Task instructions: The copy must match the data word for word and contain no pictures.

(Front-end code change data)
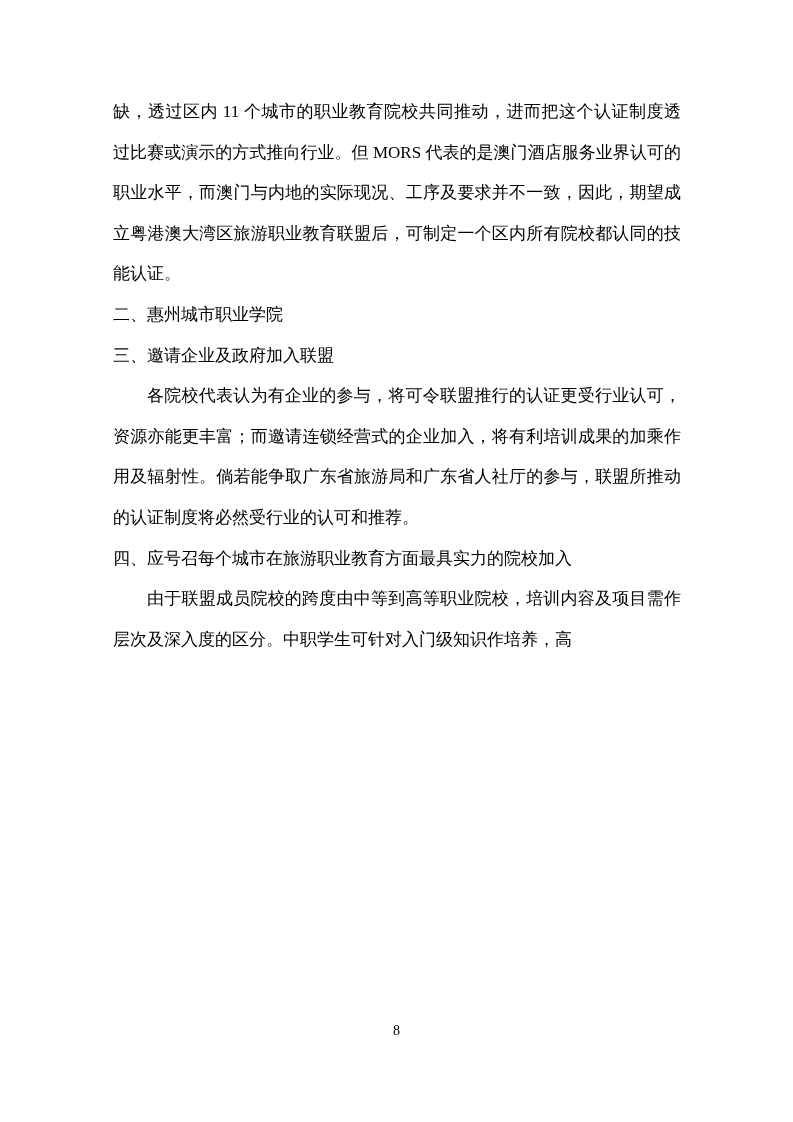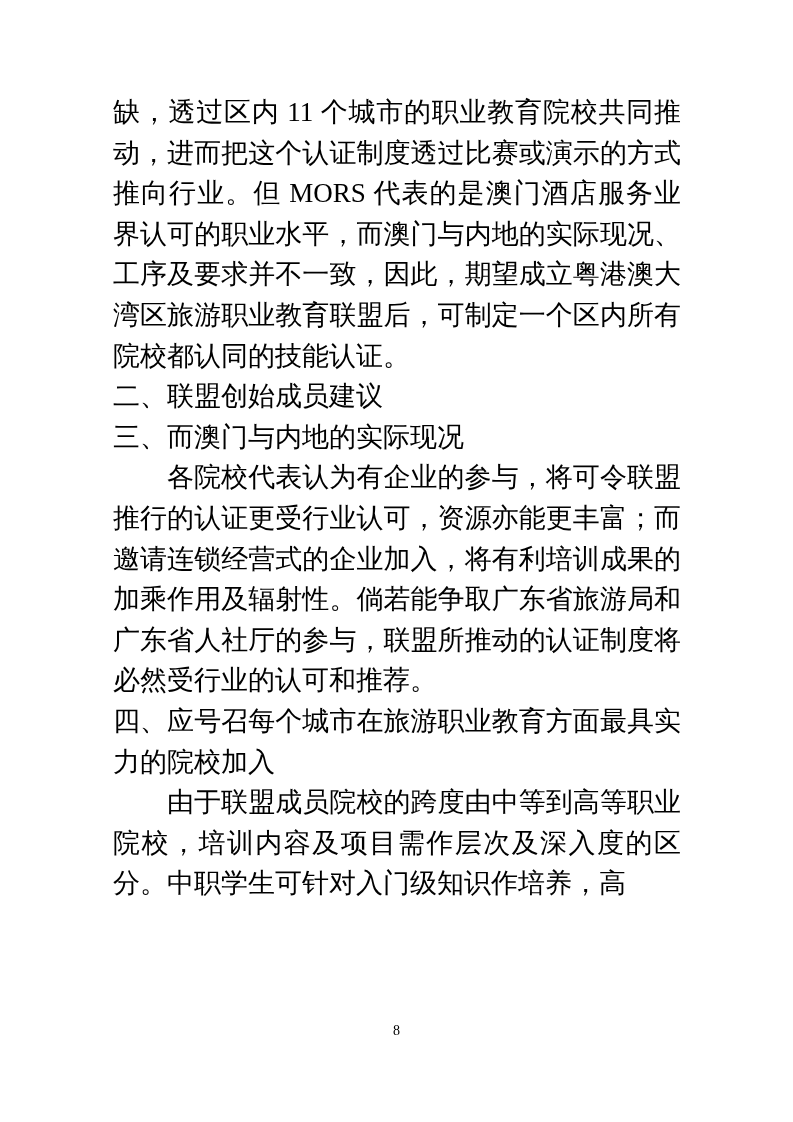--- a/index.html
+++ b/index.html
@@ -28,7 +28,7 @@
   .content p {
     margin: 0;
     padding: 0;
-    font-size: 27px;
+    font-size: 17px;
     line-height: 40.6px;
     color: #000000;
     text-align: justify;

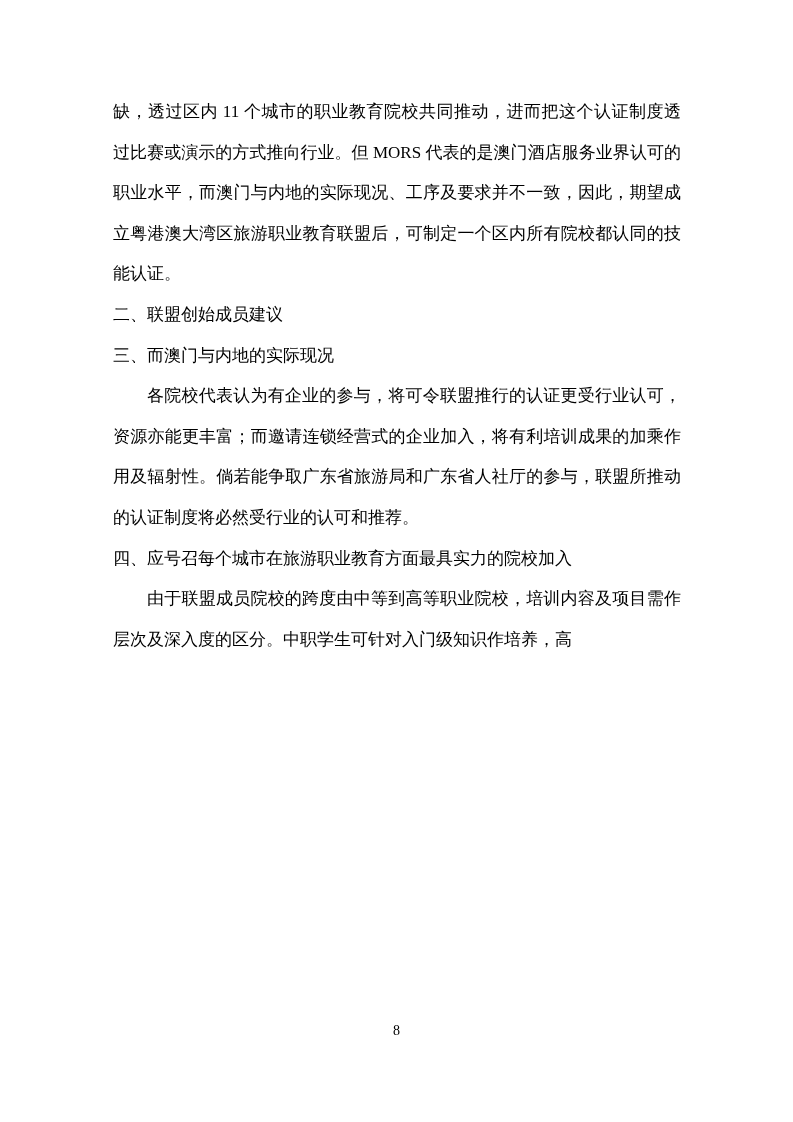--- a/index.html
+++ b/index.html
@@ -55,7 +55,7 @@
 <div class="page">
   <div class="content" id="paragraphs">
       <p class="">缺，透过区内 11 个城市的职业教育院校共同推动，进而把这个认证制度透过比赛或演示的方式推向行业。但 MORS 代表的是澳门酒店服务业界认可的职业水平，而澳门与内地的实际现况、工序及要求并不一致，因此，期望成立粤港澳大湾区旅游职业教育联盟后，可制定一个区内所有院校都认同的技能认证。</p>
-      <p class="">二、联盟创始成员建议</p>
+      <p class="">二、惠州城市职业学院</p>
       <p class="">三、而澳门与内地的实际现况</p>
       <p class="indent">各院校代表认为有企业的参与，将可令联盟推行的认证更受行业认可，资源亦能更丰富；而邀请连锁经营式的企业加入，将有利培训成果的加乘作用及辐射性。倘若能争取广东省旅游局和广东省人社厅的参与，联盟所推动的认证制度将必然受行业的认可和推荐。</p>
       <p class="">四、应号召每个城市在旅游职业教育方面最具实力的院校加入</p>

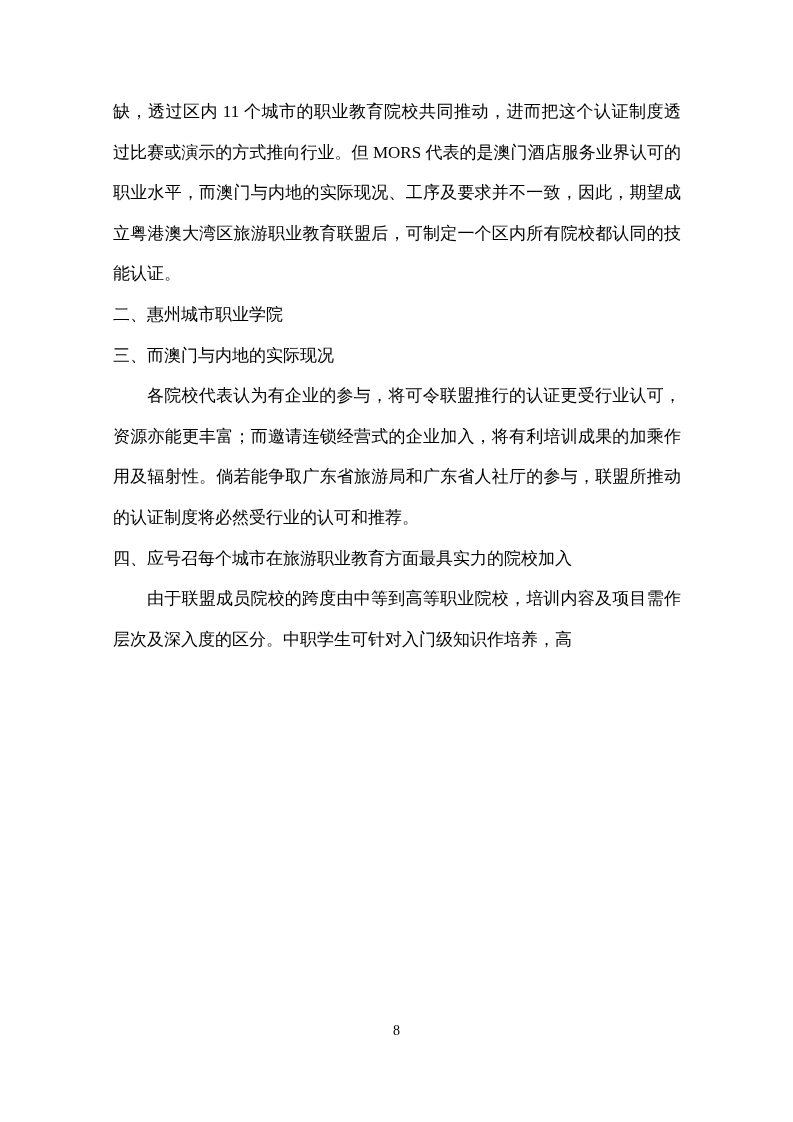--- a/index.html
+++ b/index.html
@@ -56,7 +56,7 @@
   <div class="content" id="paragraphs">
       <p class="">缺，透过区内 11 个城市的职业教育院校共同推动，进而把这个认证制度透过比赛或演示的方式推向行业。但 MORS 代表的是澳门酒店服务业界认可的职业水平，而澳门与内地的实际现况、工序及要求并不一致，因此，期望成立粤港澳大湾区旅游职业教育联盟后，可制定一个区内所有院校都认同的技能认证。</p>
       <p class="">二、惠州城市职业学院</p>
-      <p class="">三、而澳门与内地的实际现况</p>
+      <p class="">三、邀请企业及政府加入联盟</p>
       <p class="indent">各院校代表认为有企业的参与，将可令联盟推行的认证更受行业认可，资源亦能更丰富；而邀请连锁经营式的企业加入，将有利培训成果的加乘作用及辐射性。倘若能争取广东省旅游局和广东省人社厅的参与，联盟所推动的认证制度将必然受行业的认可和推荐。</p>
       <p class="">四、应号召每个城市在旅游职业教育方面最具实力的院校加入</p>
       <p class="indent">由于联盟成员院校的跨度由中等到高等职业院校，培训内容及项目需作层次及深入度的区分。中职学生可针对入门级知识作培养，高</p>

Task result:
--- a/index.html
+++ b/index.html
@@ -28,7 +28,7 @@
   .content p {
     margin: 0;
     padding: 0;
-    font-size: 27px;
+    font-size: 17px;
     line-height: 40.6px;
     color: #000000;
     text-align: justify;

--- a/index.html
+++ b/index.html
@@ -55,7 +55,7 @@
 <div class="page">
   <div class="content" id="paragraphs">
       <p class="">缺，透过区内 11 个城市的职业教育院校共同推动，进而把这个认证制度透过比赛或演示的方式推向行业。但 MORS 代表的是澳门酒店服务业界认可的职业水平，而澳门与内地的实际现况、工序及要求并不一致，因此，期望成立粤港澳大湾区旅游职业教育联盟后，可制定一个区内所有院校都认同的技能认证。</p>
-      <p class="">二、联盟创始成员建议</p>
+      <p class="">二、惠州城市职业学院</p>
       <p class="">三、而澳门与内地的实际现况</p>
       <p class="indent">各院校代表认为有企业的参与，将可令联盟推行的认证更受行业认可，资源亦能更丰富；而邀请连锁经营式的企业加入，将有利培训成果的加乘作用及辐射性。倘若能争取广东省旅游局和广东省人社厅的参与，联盟所推动的认证制度将必然受行业的认可和推荐。</p>
       <p class="">四、应号召每个城市在旅游职业教育方面最具实力的院校加入</p>

--- a/index.html
+++ b/index.html
@@ -56,7 +56,7 @@
   <div class="content" id="paragraphs">
       <p class="">缺，透过区内 11 个城市的职业教育院校共同推动，进而把这个认证制度透过比赛或演示的方式推向行业。但 MORS 代表的是澳门酒店服务业界认可的职业水平，而澳门与内地的实际现况、工序及要求并不一致，因此，期望成立粤港澳大湾区旅游职业教育联盟后，可制定一个区内所有院校都认同的技能认证。</p>
       <p class="">二、惠州城市职业学院</p>
-      <p class="">三、而澳门与内地的实际现况</p>
+      <p class="">三、邀请企业及政府加入联盟</p>
       <p class="indent">各院校代表认为有企业的参与，将可令联盟推行的认证更受行业认可，资源亦能更丰富；而邀请连锁经营式的企业加入，将有利培训成果的加乘作用及辐射性。倘若能争取广东省旅游局和广东省人社厅的参与，联盟所推动的认证制度将必然受行业的认可和推荐。</p>
       <p class="">四、应号召每个城市在旅游职业教育方面最具实力的院校加入</p>
       <p class="indent">由于联盟成员院校的跨度由中等到高等职业院校，培训内容及项目需作层次及深入度的区分。中职学生可针对入门级知识作培养，高</p>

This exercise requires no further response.